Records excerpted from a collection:
══════

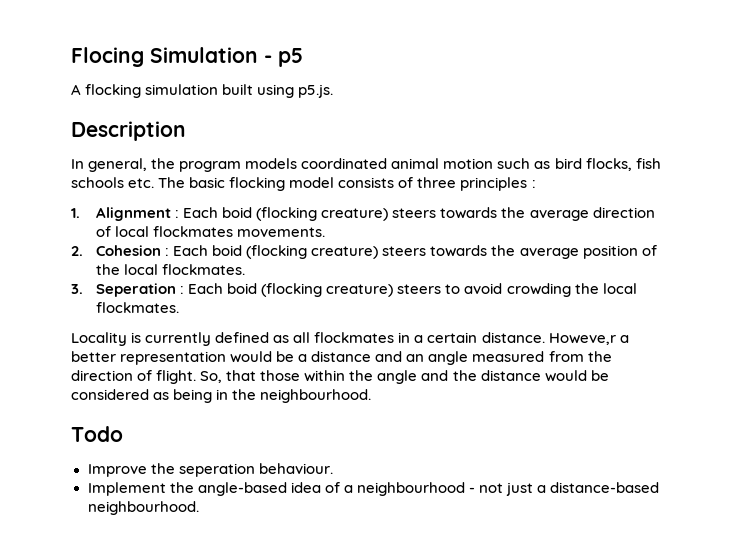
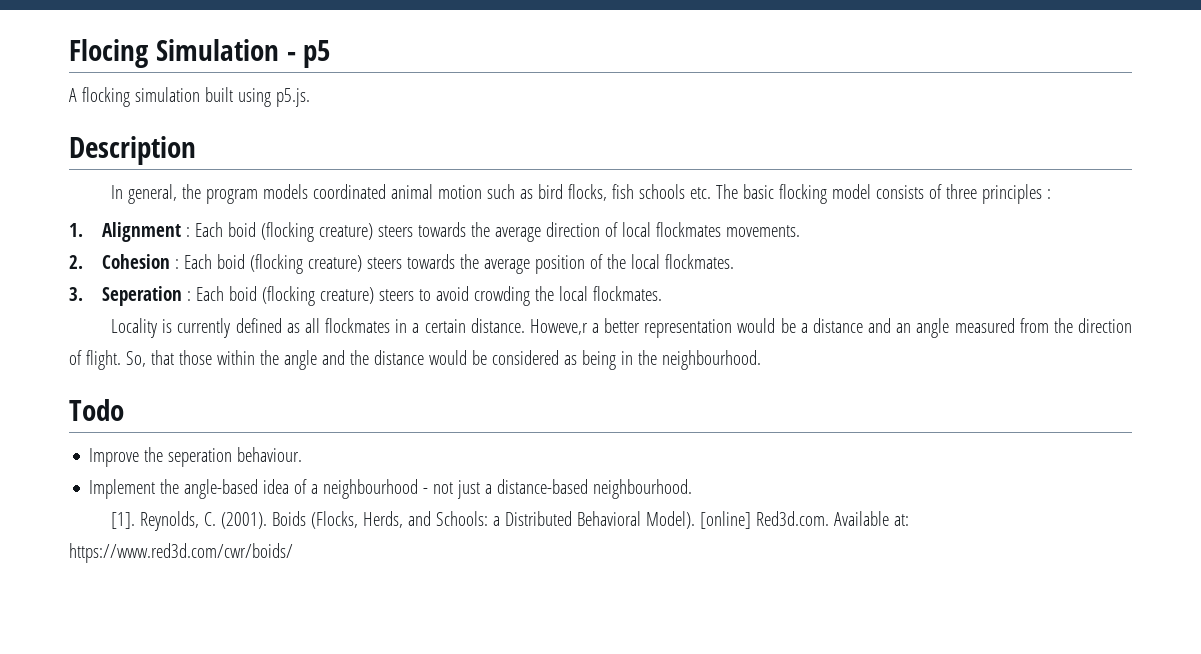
(199, 508) none -> [111,511,910,531] [69,543,293,563] // [1]. Reynolds, C. (2001). Boids (Flocks, Herds, and Schools: a Distributed Behavioral Model). [online] Red3d.com. Available at: https://www.red3d.com/cwr/boids/

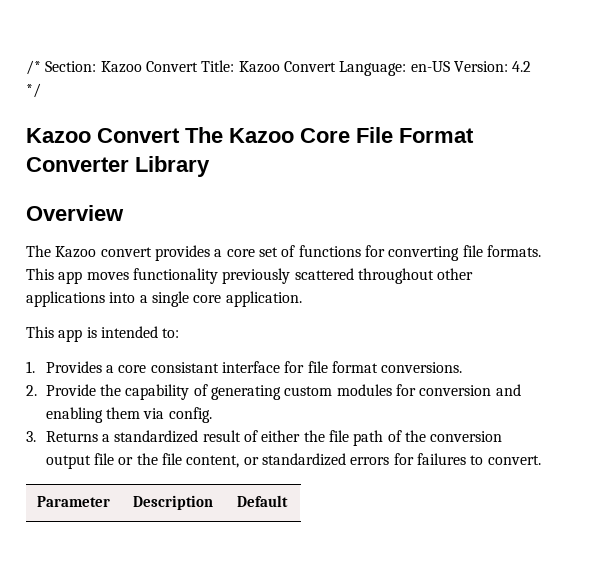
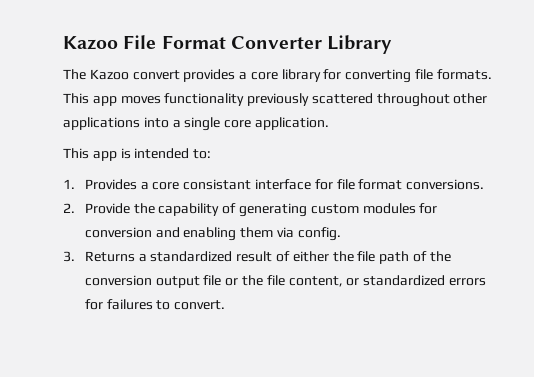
[26,60,532,76] [26,83,41,98] [26,127,350,143] /* Section: Kazoo Convert Title: Kazoo Convert Language: en-US Version: 4.2 */ // Kazoo Convert The Kazoo Core -> [63,36,118,50] Kazoo
[26,205,124,221] // Overview -> (393, 44) none
[258,245,361,257] set of functions -> [281,69,321,82] library
[37,496,111,507] [133,495,214,510] [237,495,289,507] // Parameter | Description | Default -> (226, 305) none

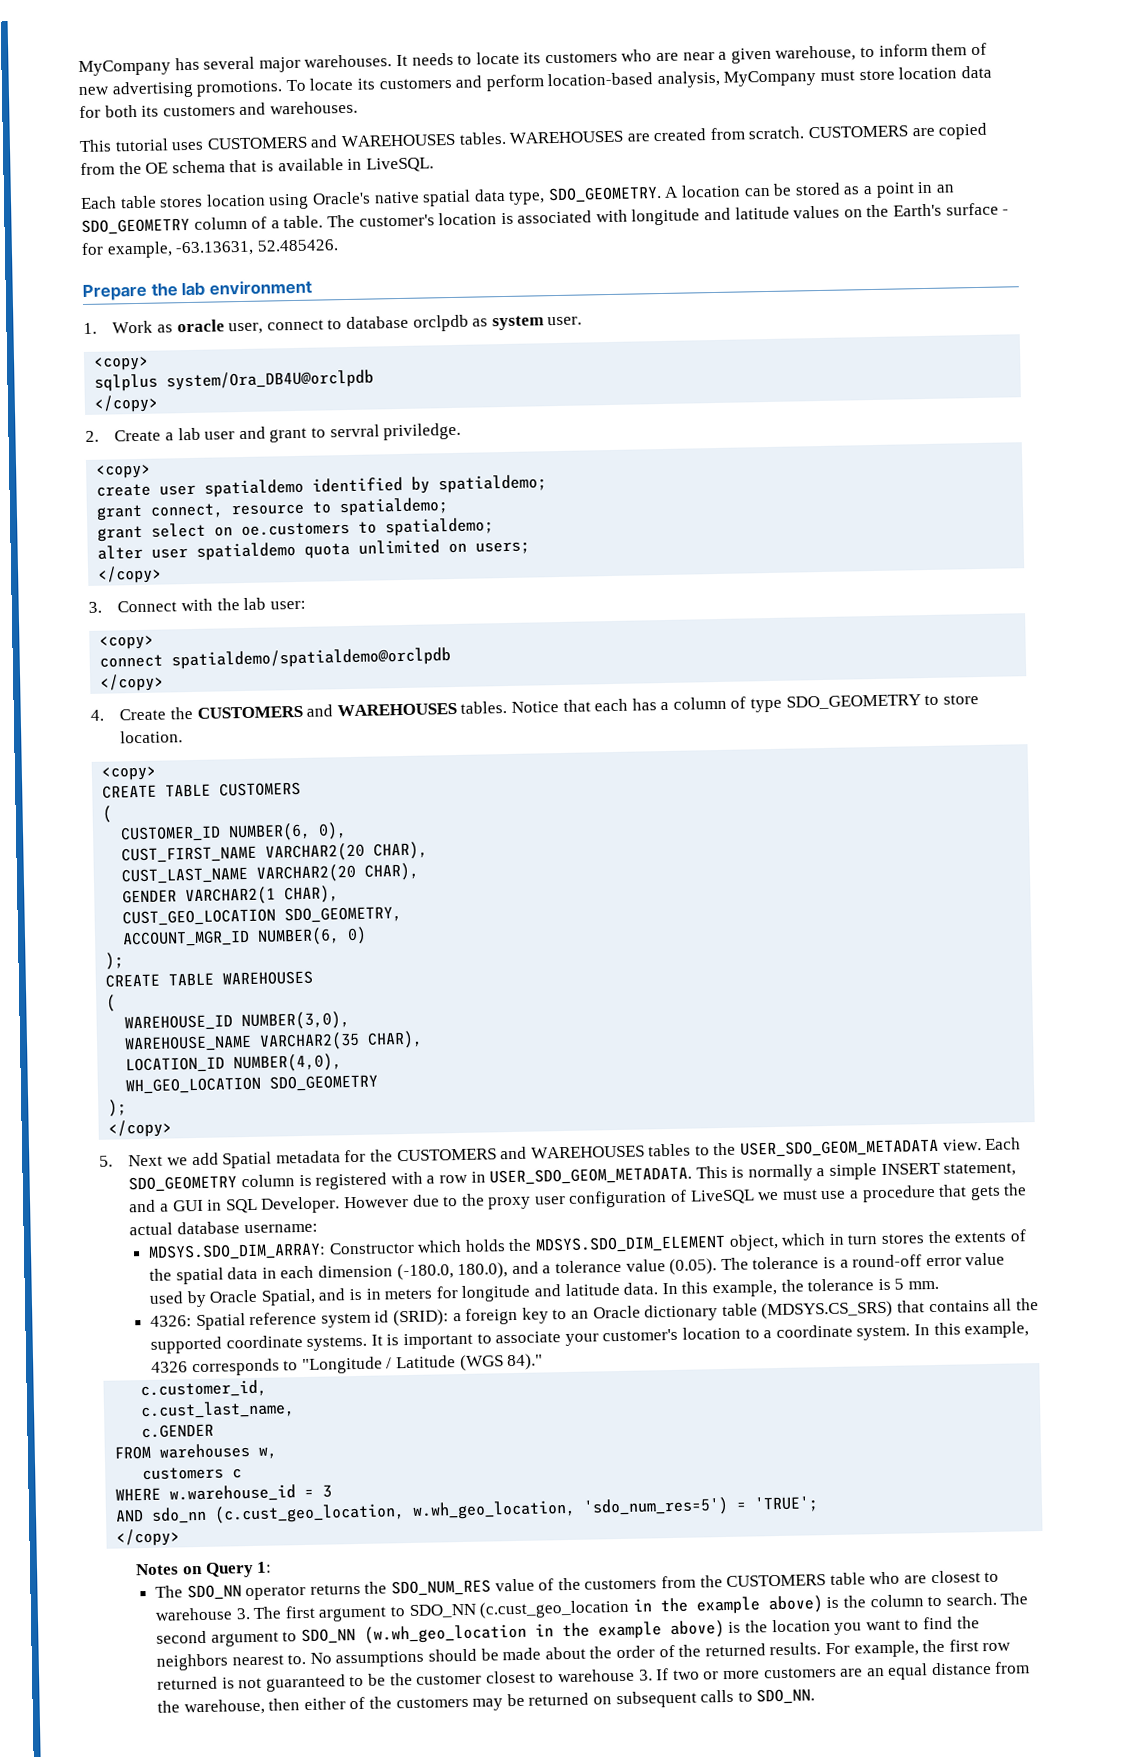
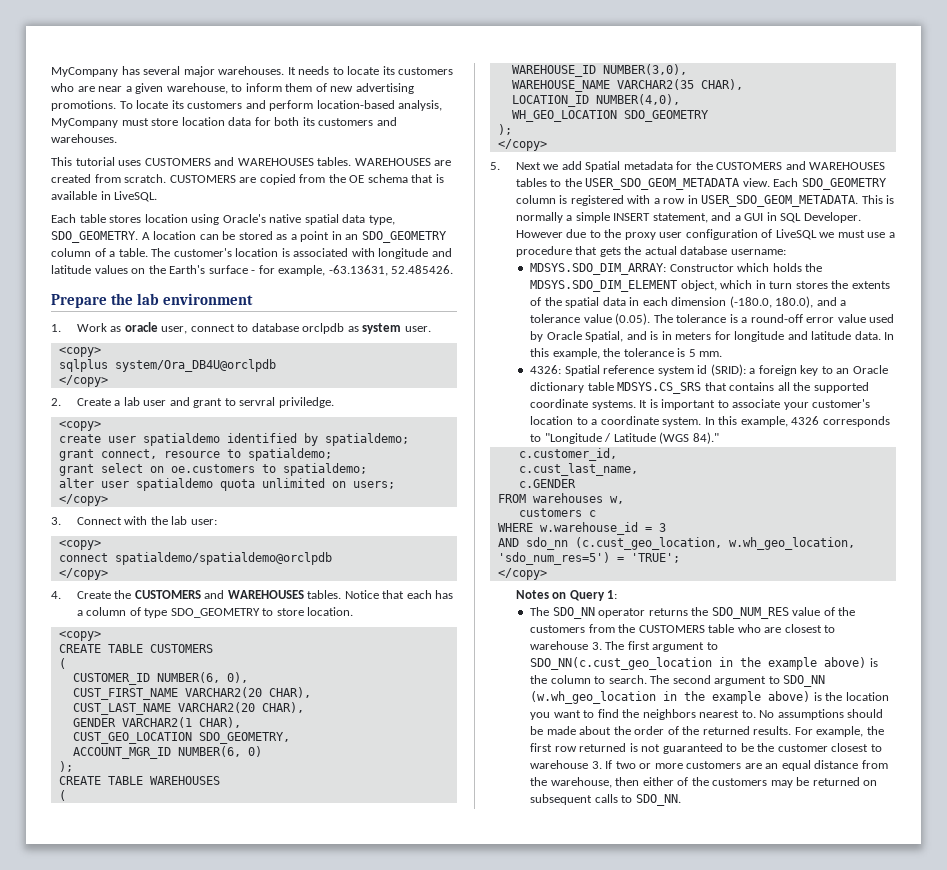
[761,1300,894,1320] (MDSYS.CS_SRS) -> [617,382,702,394] MDSYS.CS_SRS
[408,1599,631,1619] SDO_NN (c.cust_geo_location -> [530,657,713,670] SDO_NN(c.cust_geo_location

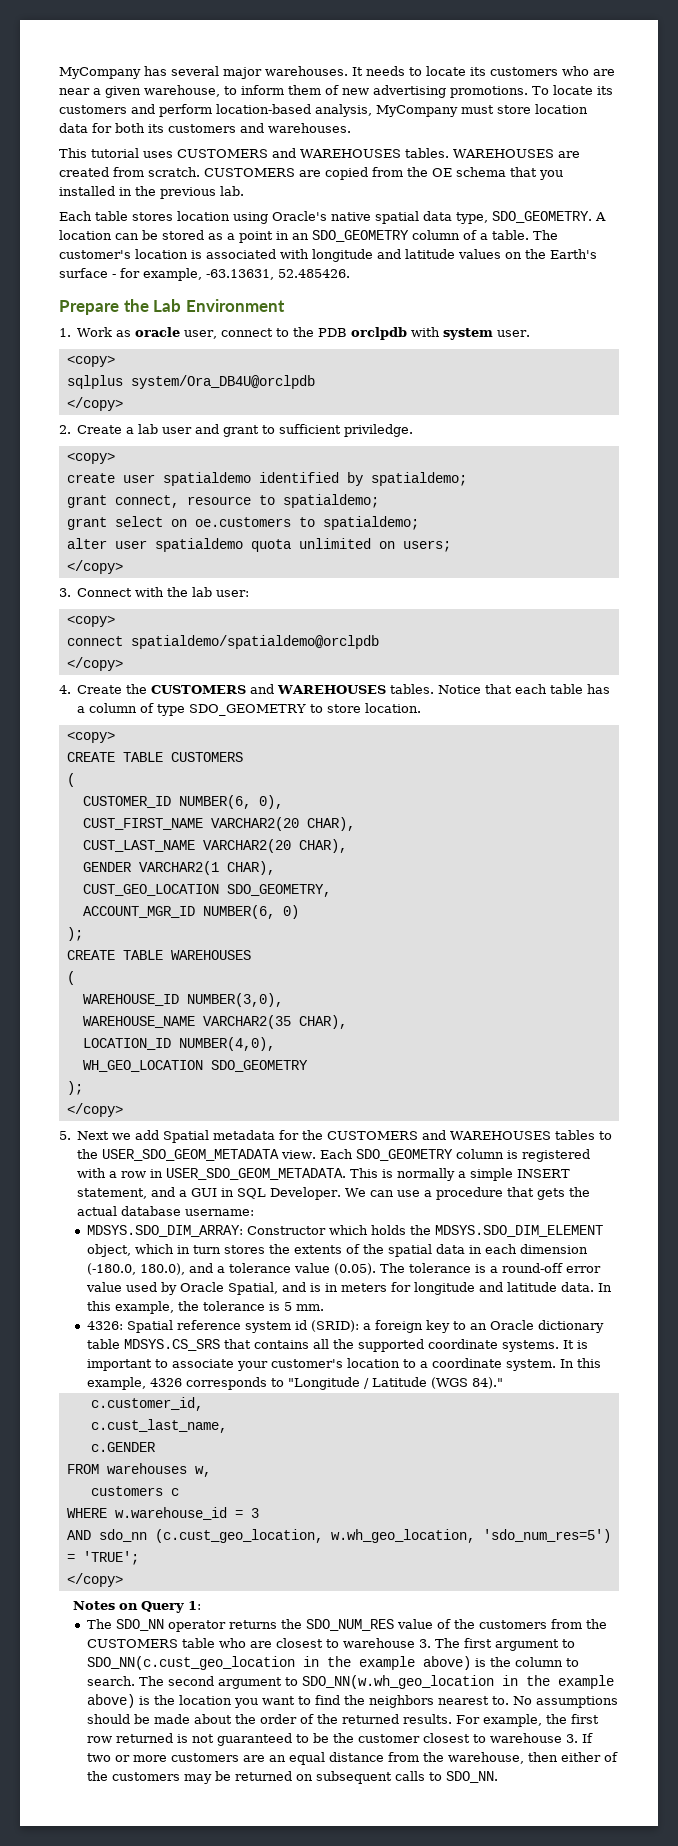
[435,174,444,183] [51,191,158,202] is available in LiveSQL. -> [539,170,563,180] [59,186,244,199] you installed in the previous lab.
[136,293,253,305] lab environment -> [153,299,285,312] Lab Environment
[251,323,359,334] database orclpdb as -> [293,327,441,340] the PDB orclpdb with
[239,397,276,406] servral -> [279,424,342,434] sufficient
(432, 594) none -> [550,684,584,694] table
[515,229,865,240] However due to the proxy user configuration of LiveSQL we must -> [345,1188,395,1197] We can
[783,675,826,687] [530,691,657,704] SDO_NN (w.wh_geo_location -> [301,1675,494,1689] SDO_NN(w.wh_geo_location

══════

> WHAT IS EXPECTED: Search the data for the string "LiveSQL" and copy every line where it appears.

> FINISHED EXERCISE:
[435,174,444,183] [51,191,158,202] is available in LiveSQL. -> [539,170,563,180] [59,186,244,199] you installed in the previous lab.
[515,229,865,240] However due to the proxy user configuration of LiveSQL we must -> [345,1188,395,1197] We can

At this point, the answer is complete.